Your objective → Produce an exact copy of the lines below, starting at the first and ending with the line containing "- You can fork".

Version comparison data:
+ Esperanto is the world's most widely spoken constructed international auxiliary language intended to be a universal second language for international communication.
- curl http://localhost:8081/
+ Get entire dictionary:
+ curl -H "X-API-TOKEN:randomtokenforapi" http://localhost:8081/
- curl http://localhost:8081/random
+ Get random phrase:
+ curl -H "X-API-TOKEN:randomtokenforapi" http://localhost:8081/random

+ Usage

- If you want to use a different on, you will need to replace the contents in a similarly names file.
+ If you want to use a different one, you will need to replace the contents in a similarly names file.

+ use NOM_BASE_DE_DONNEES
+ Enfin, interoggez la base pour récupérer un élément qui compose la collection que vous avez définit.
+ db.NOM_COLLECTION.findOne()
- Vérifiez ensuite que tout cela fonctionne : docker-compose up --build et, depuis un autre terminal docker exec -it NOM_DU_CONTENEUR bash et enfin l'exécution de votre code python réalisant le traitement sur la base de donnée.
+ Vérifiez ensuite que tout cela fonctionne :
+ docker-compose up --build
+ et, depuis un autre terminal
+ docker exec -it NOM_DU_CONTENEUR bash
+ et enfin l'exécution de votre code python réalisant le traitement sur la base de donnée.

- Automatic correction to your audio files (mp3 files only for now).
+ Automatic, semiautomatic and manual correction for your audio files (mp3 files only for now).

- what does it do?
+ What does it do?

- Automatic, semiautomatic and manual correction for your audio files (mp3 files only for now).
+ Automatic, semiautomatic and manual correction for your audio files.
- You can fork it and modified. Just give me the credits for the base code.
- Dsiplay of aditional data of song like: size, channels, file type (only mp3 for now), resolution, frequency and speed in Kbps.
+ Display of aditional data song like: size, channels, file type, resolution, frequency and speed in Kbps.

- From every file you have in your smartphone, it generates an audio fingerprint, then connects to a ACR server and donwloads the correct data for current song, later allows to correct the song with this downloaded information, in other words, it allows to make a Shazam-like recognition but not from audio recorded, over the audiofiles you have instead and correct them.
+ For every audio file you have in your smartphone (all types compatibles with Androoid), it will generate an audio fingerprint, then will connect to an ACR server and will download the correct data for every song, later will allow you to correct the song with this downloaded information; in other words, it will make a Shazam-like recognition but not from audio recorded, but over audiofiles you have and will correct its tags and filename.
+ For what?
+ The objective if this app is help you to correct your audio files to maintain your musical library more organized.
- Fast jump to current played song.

Solution to the problem →
+ Esperanto is the world's most widely spoken constructed international auxiliary language intended to be a universal second language for international communication.
- curl http://localhost:8081/
+ Get entire dictionary:
+ curl -H "X-API-TOKEN:randomtokenforapi" http://localhost:8081/
- curl http://localhost:8081/random
+ Get random phrase:
+ curl -H "X-API-TOKEN:randomtokenforapi" http://localhost:8081/random

+ Usage

- If you want to use a different on, you will need to replace the contents in a similarly names file.
+ If you want to use a different one, you will need to replace the contents in a similarly names file.

+ use NOM_BASE_DE_DONNEES
+ Enfin, interoggez la base pour récupérer un élément qui compose la collection que vous avez définit.
+ db.NOM_COLLECTION.findOne()
- Vérifiez ensuite que tout cela fonctionne : docker-compose up --build et, depuis un autre terminal docker exec -it NOM_DU_CONTENEUR bash et enfin l'exécution de votre code python réalisant le traitement sur la base de donnée.
+ Vérifiez ensuite que tout cela fonctionne :
+ docker-compose up --build
+ et, depuis un autre terminal
+ docker exec -it NOM_DU_CONTENEUR bash
+ et enfin l'exécution de votre code python réalisant le traitement sur la base de donnée.

- Automatic correction to your audio files (mp3 files only for now).
+ Automatic, semiautomatic and manual correction for your audio files (mp3 files only for now).

- what does it do?
+ What does it do?

- Automatic, semiautomatic and manual correction for your audio files (mp3 files only for now).
+ Automatic, semiautomatic and manual correction for your audio files.
- You can fork it and modified. Just give me the credits for the base code.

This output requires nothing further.